Collected data entries:
»»

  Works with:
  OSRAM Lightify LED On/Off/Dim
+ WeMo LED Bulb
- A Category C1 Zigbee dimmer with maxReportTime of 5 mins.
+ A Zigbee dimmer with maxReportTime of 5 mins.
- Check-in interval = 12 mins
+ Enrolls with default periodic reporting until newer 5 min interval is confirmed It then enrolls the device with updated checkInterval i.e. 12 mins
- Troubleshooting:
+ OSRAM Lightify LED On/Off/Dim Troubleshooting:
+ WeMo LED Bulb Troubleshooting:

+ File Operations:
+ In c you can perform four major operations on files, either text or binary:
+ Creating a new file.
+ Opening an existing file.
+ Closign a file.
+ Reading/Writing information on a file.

««
»»

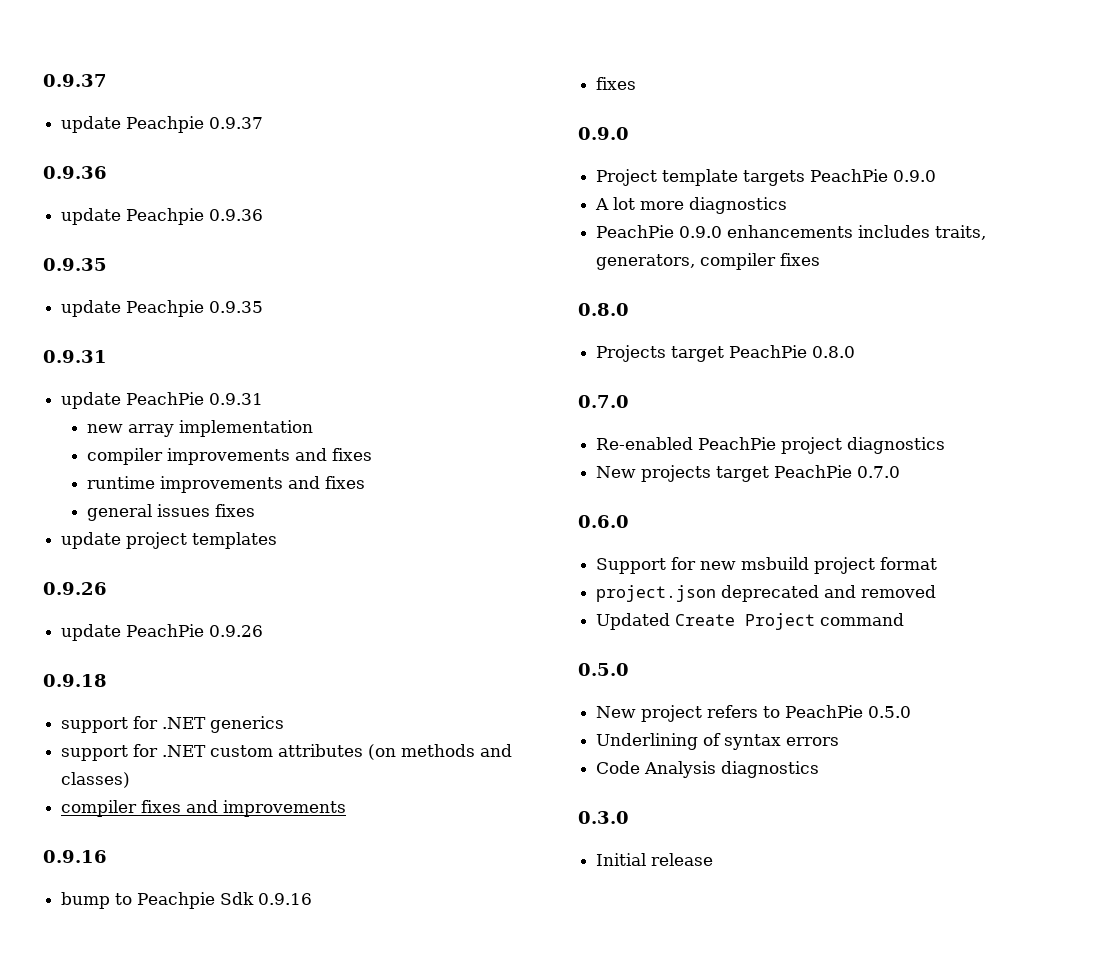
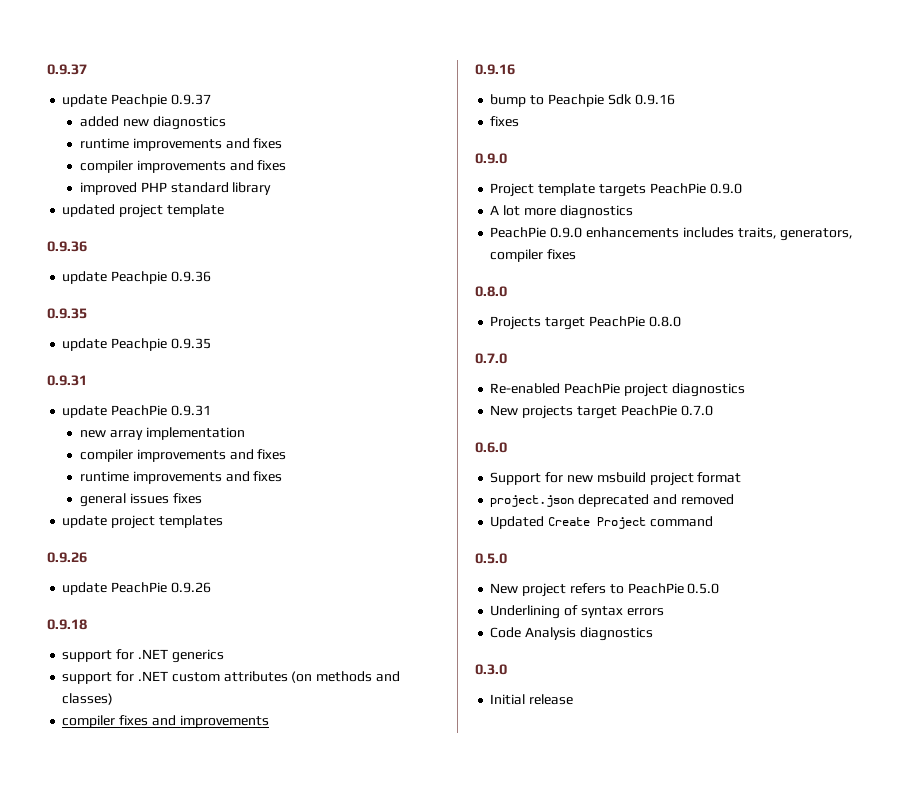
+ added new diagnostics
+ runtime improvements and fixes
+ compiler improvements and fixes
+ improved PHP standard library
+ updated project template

««

# What this task involves:
Repeat word for word the lines above that run from the line containing "added new diagnostics" through the line containing "updated project template", both ends included, and nothing else.

# Output below:
+ added new diagnostics
+ runtime improvements and fixes
+ compiler improvements and fixes
+ improved PHP standard library
+ updated project template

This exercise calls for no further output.